Aim of the exercise:
Could you output, exactly and with nothing else, every line from the one that contains "hotspot.txt to hotspot.settings-applied." through the last line of the listing below?
━━ Dataset excerpts ━━
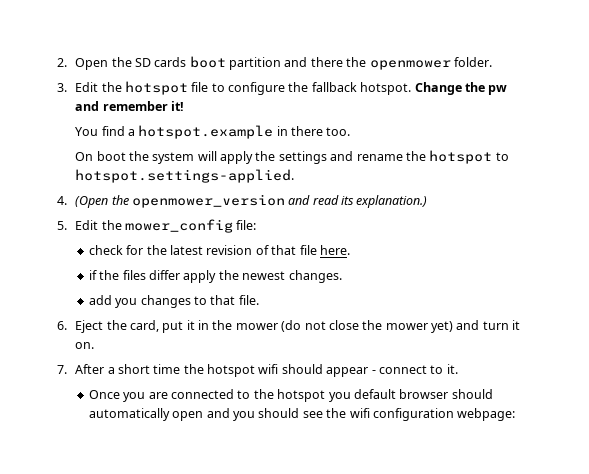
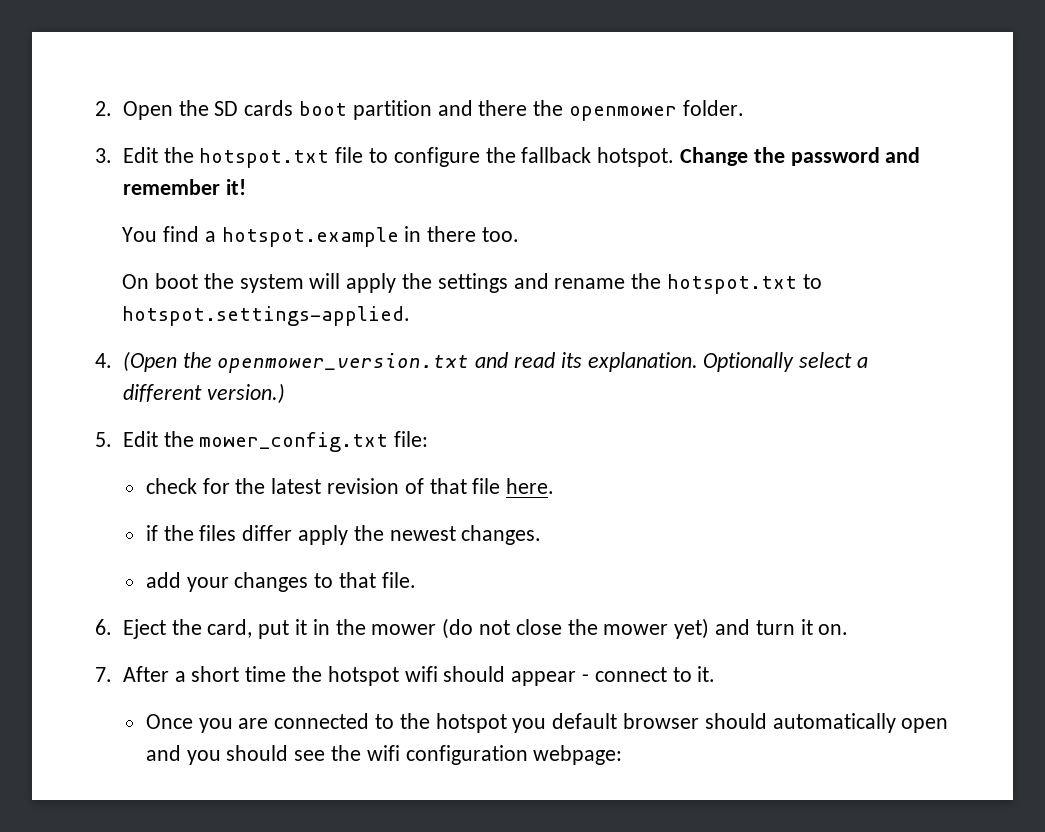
- 3. Edit the hotspot file to configure the fallback hotspot.
+ 3. Edit the hotspot.txt file to configure the fallback hotspot.
- Change the pw and remember it!
+ Change the password and remember it!
- On boot the system will apply the settings and rename the hotspot to hotspot.settings-applied.
+ On boot the system will apply the settings and rename the hotspot.txt to hotspot.settings-applied.
- 4. (Open the openmower_version and read its explanation.)
+ 4. (Open the openmower_version.txt and read its explanation. Optionally select a different version.)
- 5. Edit the mower_config file:
+ 5. Edit the mower_config.txt file:
- add you changes to that file.
+ add your changes to that file.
━━━
Written answer:
+ On boot the system will apply the settings and rename the hotspot.txt to hotspot.settings-applied.
- 4. (Open the openmower_version and read its explanation.)
+ 4. (Open the openmower_version.txt and read its explanation. Optionally select a different version.)
- 5. Edit the mower_config file:
+ 5. Edit the mower_config.txt file:
- add you changes to that file.
+ add your changes to that file.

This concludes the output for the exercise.